MINNEAPOLIS — Wisconsin is steadily improving, but it still has some ground to make up on No. 1 Minnesota.
The defending champs were able to make the key plays down the stretch to sweep the Badgers for the first time since 2005 with a 2-0 win Sunday afternoon.
“First and foremost, I just thought it was a fantastic hockey game tonight with two very good teams going at it,” Minnesota coach Brad Frost said.
Senior defenseman Mira Jalosuo scored on the power play midway through the final period to provide the Gophers (18-0-0, 12-0-0 WCHA) with the only goal that they would need.
“Obviously, it was awesome,” Jalosuo said. “Me and Kelly Terry practiced one-timers a lot last week and finally it paid off. If you want to have a good one-timer, you have to practice that a lot; it’s not that easy.”
Jalosuo moved into the left circle and cranked a pass from the opposite side from Sarah Davis into the net.
Amanda Kessel iced the victory with 10 seconds remaining and Alex Rigsby off for an extra attacker. Becky Kortum, who also had an assist on the first goal, blocked a shot and got the puck to the speedy winger. Kessel outraced the defense down the ice and escorted the puck into the empty net for her 22nd tally of the year.
“[Kessel] reminds me of [Natalie] Darwitz and [Krissy] Wendell where every time she’s on the ice, there’s a chance that she’s going to score,” Frost said. “She had some chances tonight, but to be able to put that one away at the end there was good.”
Kessel likely enjoyed finally getting a look at the net without Rigsby guarding it, as she thwarted 36 Minnesota shots and was only beaten once.
“Rigsby played absolutely tremendous on the other end and had some great saves there,” Frost said. “So many close calls for the puck going in, but she just played really, really well.”
The Badgers (10-6-2, 6-6-2-2 WCHA) came out with determination and were sharper in the opening period, outshooting the hosts 11-7.
Wisconsin’s Madison Packer had a rebound opportunity in the latter stages of the first period with Noora Räty down, but her shot found the left pipe instead of twine.
“When you score, it creates energy and we never were able to do it over the weekend at a key moment,” Wisconsin coach Mark Johnson said.
On every other Badgers’ chance, Räty prevailed, earning her seventh shutout of the season and the 33rd of her career, six shy of the record set by Jessie Vetter at Wisconsin.

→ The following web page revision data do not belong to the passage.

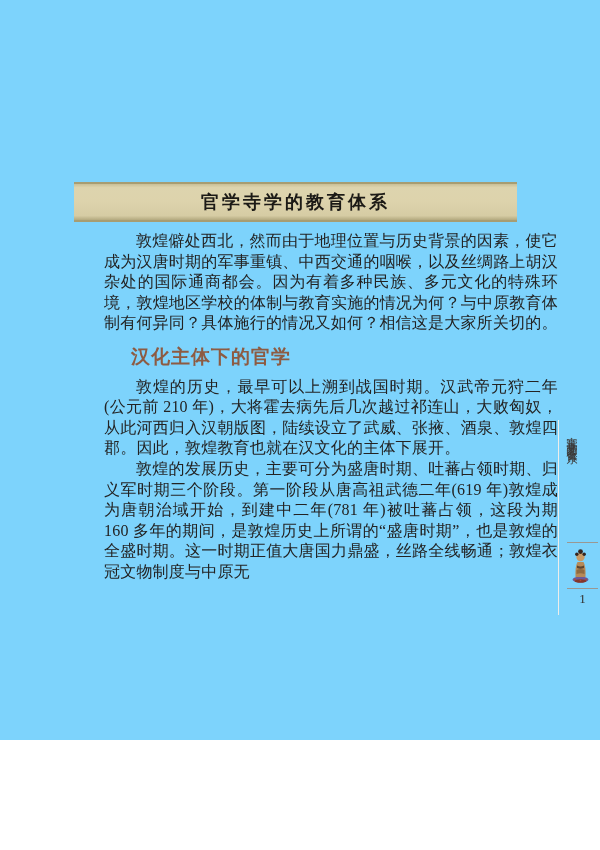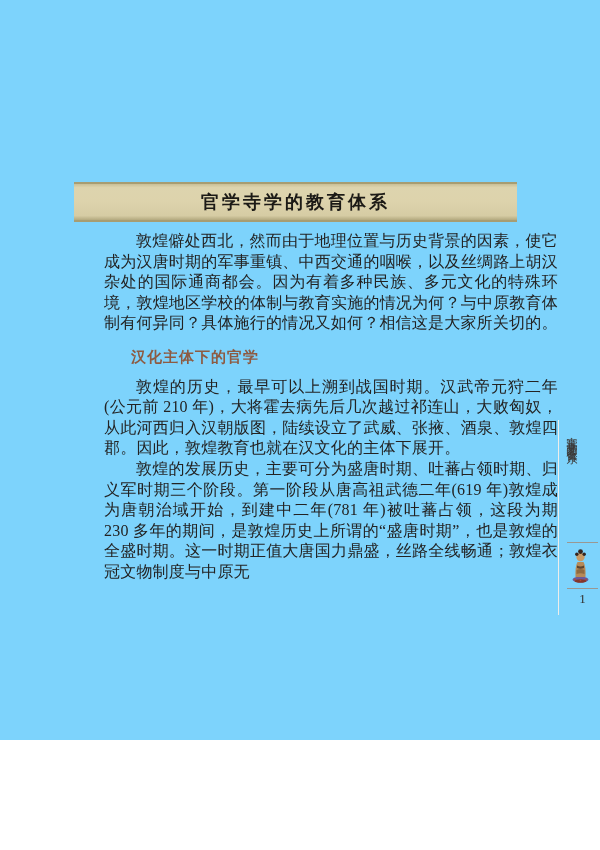"汉化主体下的官学" .section-heading { font-size: 15px -> 19px }
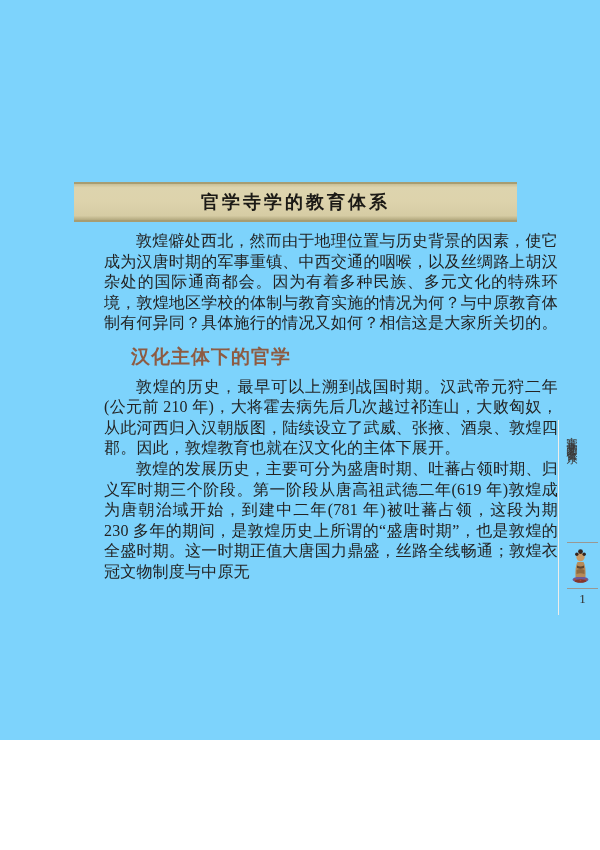"敦煌的发展历史，主要可分为盛唐时期、吐蕃占领时期、归义军时期三个阶段。第一阶段从" p { text: 230 -> 160 }
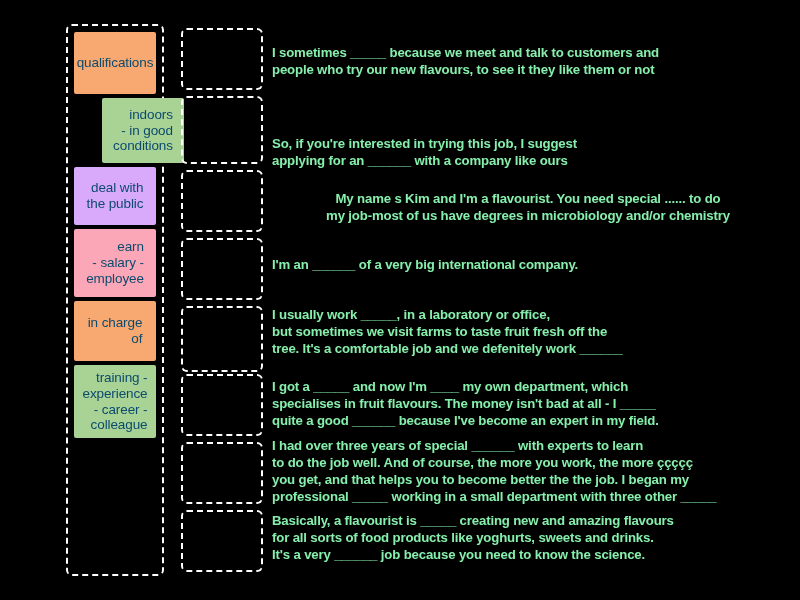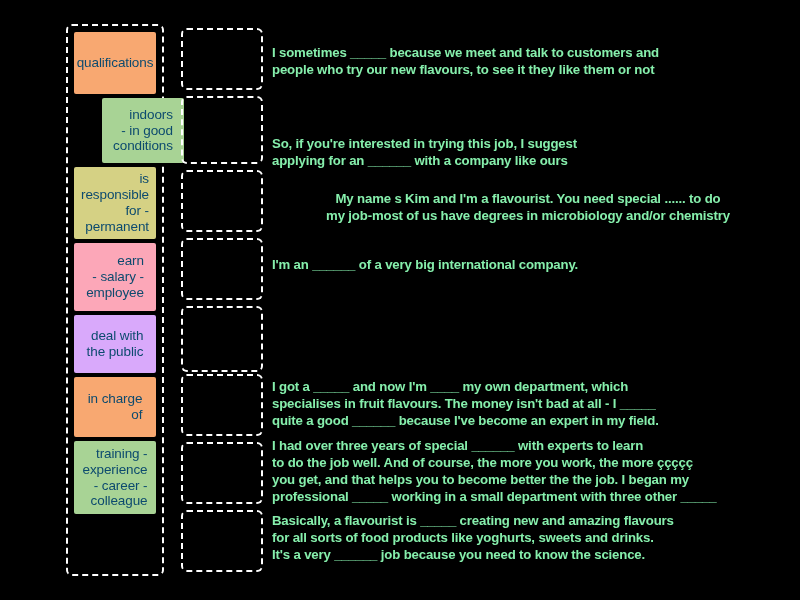"is" div.tile { html: <div>is responsible for - permanent</div> -> none }
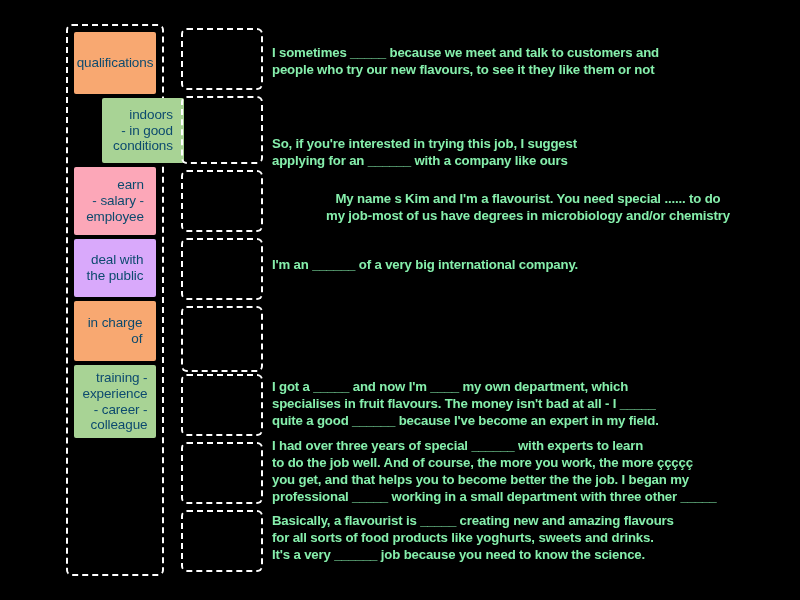"earn" div.tile { order: before "deal with" -> after "deal with" }
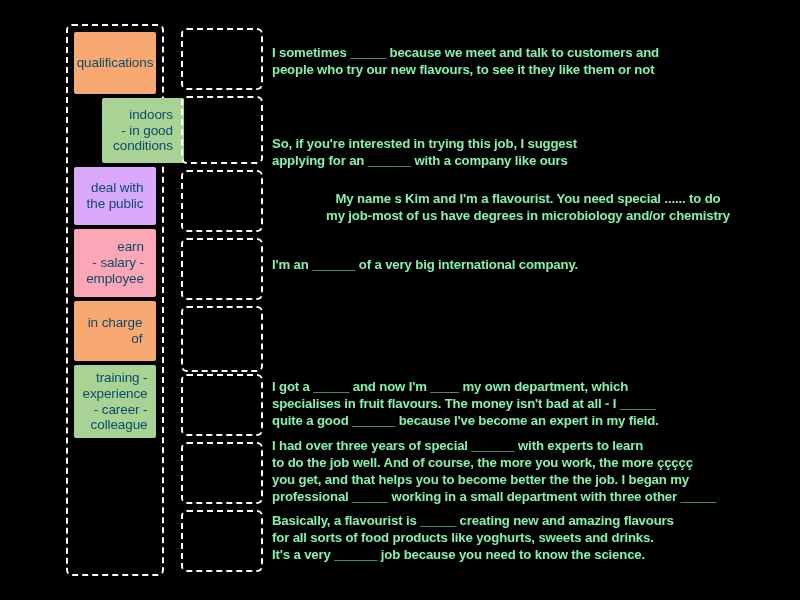"I usually work _____, in" div.prompt { html: none -> <div>I usually work _____, in a laboratory or office, but sometimes we visit farms to taste fruit fresh off the tree. It's a comfortable job and we defenitely work ______</div> }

“Sometimes my job has been pretty easy this year, so I was pretty excited going into this weekend because I knew they were going to be our biggest challenge of the year, and they definitely were,” Räty said. “I think they played great and they definitely challenged us this weekend.”
Her 16th win of the year brought her career total to 92 as she chases the mark of 100 established a year ago by Mercyhurst’s Hillary Pattenden.
“We have to capitalize on our opportunities when we do get them against them and unfortunately, this weekend, Räty was at her best when she needed to be,” Johnson said. “I’d have liked to maybe create some more opportunities, but overall, we’re getting better. We’re missing some people, which makes a difference, but I was happy with the effort. I’ve got no complaints whatsoever.”
After the first intermission, Minnesota found another gear and enjoyed a 31-8 bulge in shots the rest of the way. One key was shutting down Briana Decker, the reigning Patty Kazmaier Award winner. She had five shots on goal in the opening period, but none over the final 40 minutes.
“She is a skilled player and you have to always be aware of what she is doing,” Jalosuo said. “She has good hands and she has such good speed, too.”
As was the case on Saturday, Minnesota took control of the game in the middle period, limiting the visitors to two shots and firing 17 of its own.
“I felt like our team knew that they were going to get that goal, [but] it was just a matter of how and when,” Frost said. “But quite frankly, the way we played there in the last two periods in particular, had we not won this game and lost it 1-0 or 2-0 with an empty-netter, I still would have been really proud of how we played.”
Although the Gophers haven’t played many close third periods this season, Jalosuo didn’t sense any added tension from her team.
“We were pretty calm all the time and confident that we will beat them if we keep doing what we were doing like in the second period,” she said.
Minnesota heads to Bemidji State next weekend to attempt to close out a perfect first half of the season.
Räty noted that Gophers’ nemesis Zuzana Tomcikova is no longer between the pipes for Bemidji State, but she still expects a competitive series.
“That’s a tough place to play,” Räty said. “It’s a new rink and they’re a really good home team. They usually block close to 40 shots a game, so we just need to get pucks to the net and prepare the same and I think we’ll be fine.”
The Badgers return home for a crucial series versus No. 8 North Dakota.
“Two league games and we finish the first half of the season, so hopefully, what we did in these six periods we can build off of and take it into next weekend’s games,” Johnson said.